I got mine direct from Thermoworks for $59, and you can’t get them elsewhere. They come right out and say if you buy one from somewhere else they won’t honor the warranty.
This thing is awesome, especially for BBQ and Smoker work. It reads instantly, is super easy to use, can set temp alarms, but the best thing is probe can take temps up to 700F! So, you can stick it in the meat, snake it under the BBQ lid, and it’ll track your meat’s progress.
On a meatloaf like this, you can cook it to perfection every time with a ChefAlarm–it takes all the guesswork out.
Traditional US-style meatloaf became popular during the GReat Depression, because it was a way to provide a flavorful dish for the family while stretching an already too-tight food budget. German Falscher Hase (“mock hare”) became popular in the wake of World War 2 when things were similarly depressed and German housewives wanted to serve something good.
You can find meatloaf all over the world in various forms and with a wide variety of ingredients. Stuffing meatloaf with hard boiled eggs is common in many places for example.

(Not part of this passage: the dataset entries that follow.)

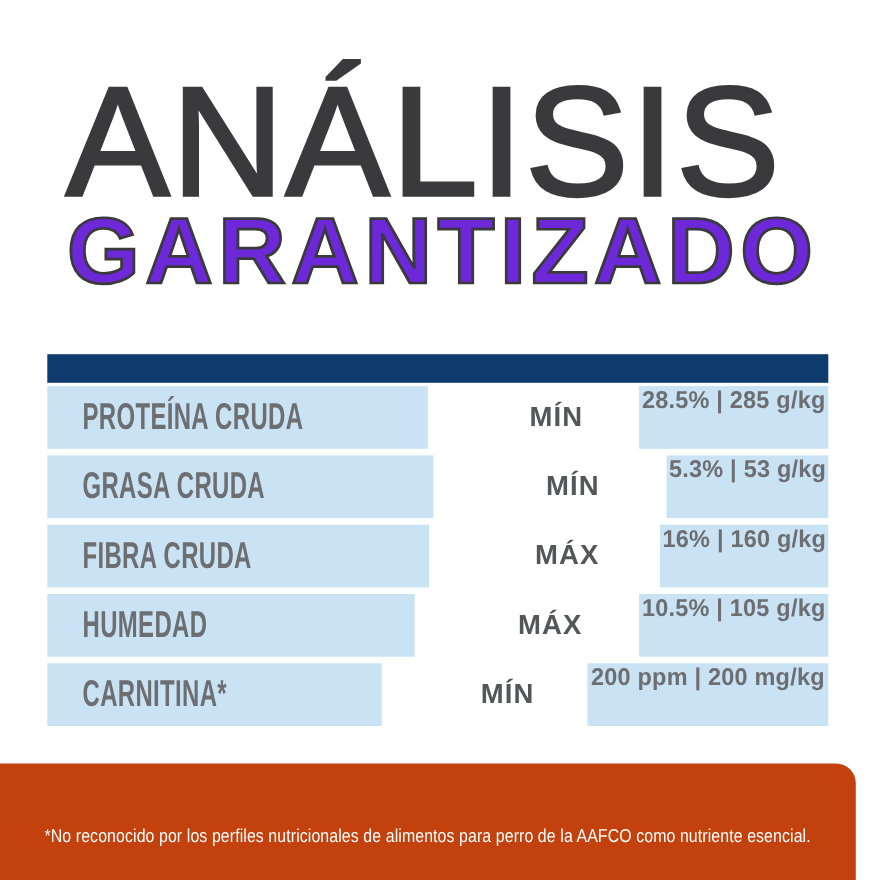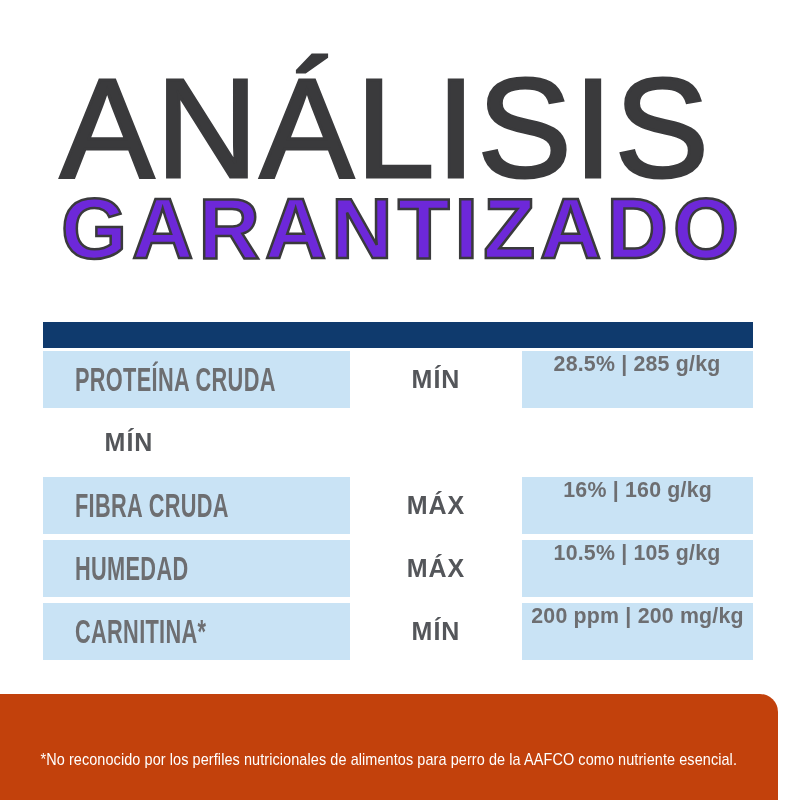--- a/index.html
+++ b/index.html
@@ -48,7 +48,7 @@
   }
   .row { height: 57px; display: flex; gap: 0; }
   .cell-name {
-    width: 307px;
+    width: 354px;
     background: #c9e3f5;
     display: flex;
     align-items: center;

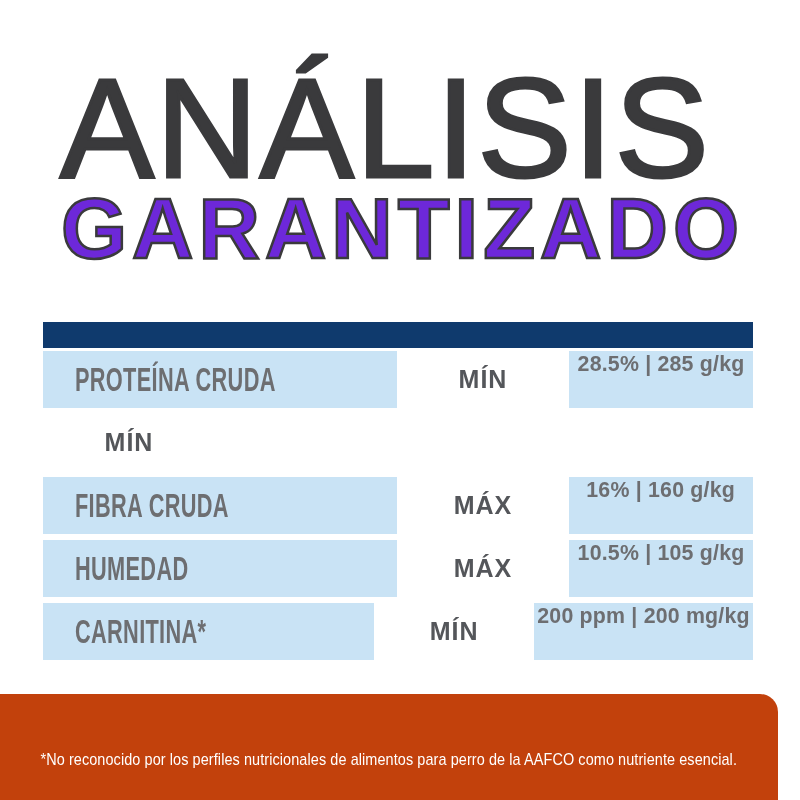--- a/index.html
+++ b/index.html
@@ -70,6 +70,7 @@
     display: flex;
     align-items: center;
     justify-content: center;
+    margin-left: 42px;
   }
   .cell-limit span {
     font-size: 25px;

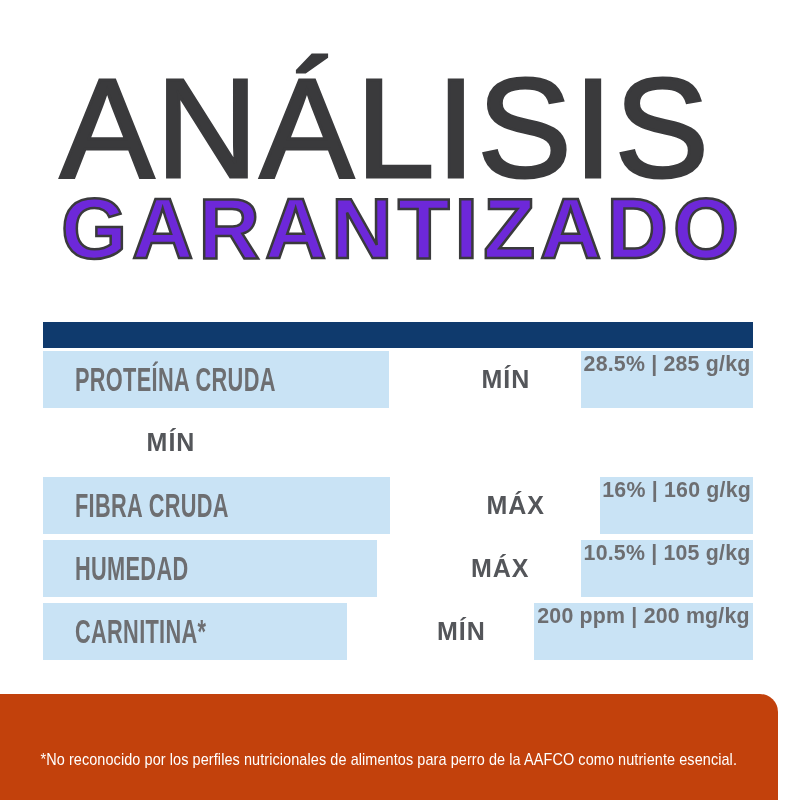--- a/index.html
+++ b/index.html
@@ -135,6 +135,9 @@
     </div>
 
     <div class="row">
+      <div class="cell-name">
+        <span>GRASA CRUDA</span>
+      </div>
       <div class="cell-limit">
         <span>MÍN</span>
       </div>

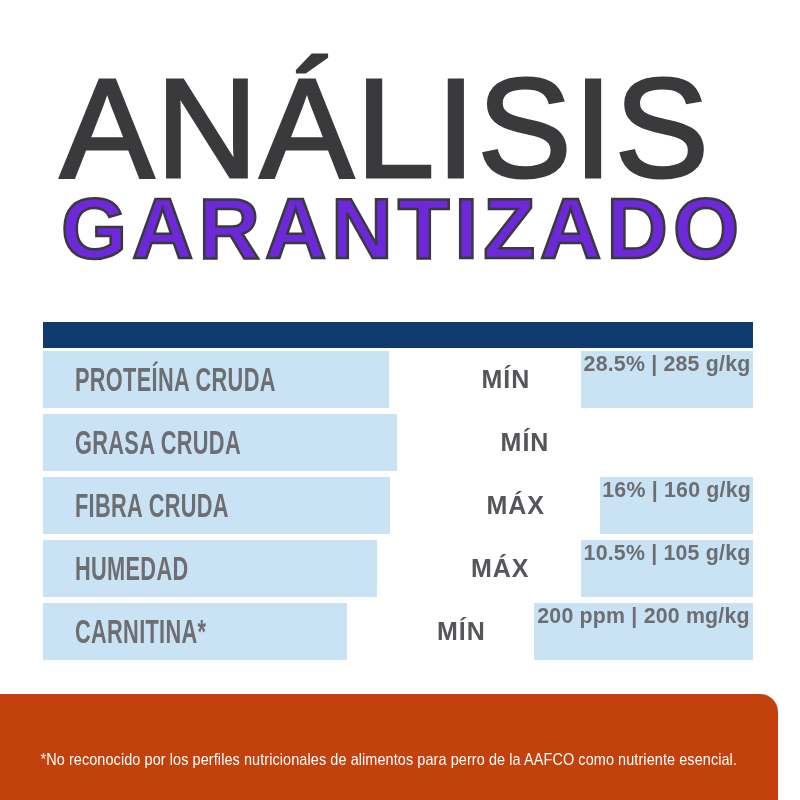--- a/index.html
+++ b/index.html
@@ -141,6 +141,9 @@
       <div class="cell-limit">
         <span>MÍN</span>
       </div>
+      <div class="cell-value">
+        <span>5.3% | 53 g/kg</span>
+      </div>
     </div>
 
     <div class="row">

Calories in Meatloaf and Meatloaf Nutrition: Is Meatloaf Healthy?
Here’s the raw data from Wikipedia on Meatloaf Nutrition and Calories in Meatloaf:
|% Daily Value*|
|Total Fat 6 g||9%|
|Saturated fat 2.3 g||11%|
|Polyunsaturated fat 0.5 g|
|Monounsaturated fat 3 g|
|Cholesterol 46 mg||15%|
|Sodium 732 mg||30%|
|Potassium 394 mg||11%|
|Total Carbohydrate 4.5 g||1%|
|Dietary fiber 0 g||0%|
|Sugar 4.6 g|
|Protein 17 g||34%|
|Vitamin A||0%||Vitamin C||0%|
|Vitamin D||8%||Vitamin B-6||15%|
A hundred grams is less than a 1/4 lb, and I know I’m not eating meatloaf and taking less than 1/2 lb (LOL), so figure 300 calories. Stuffing with cheese and bacon no doubt adds a few more calories, I figure maybe we’re talking 350’ish?
For comparison, a steak the same size has about 540 calories, so the meatloaf has fewer calories than a big steak. I have to say, I find a great meatloaf like this one just as satisfying as the steak. It just has so much flavor.
Is Meatloaf healthy?
Most health nuts are going to feel that there’s too much fat and sodium for Meatloaf to be viewed as a health food. But it’s so darned good!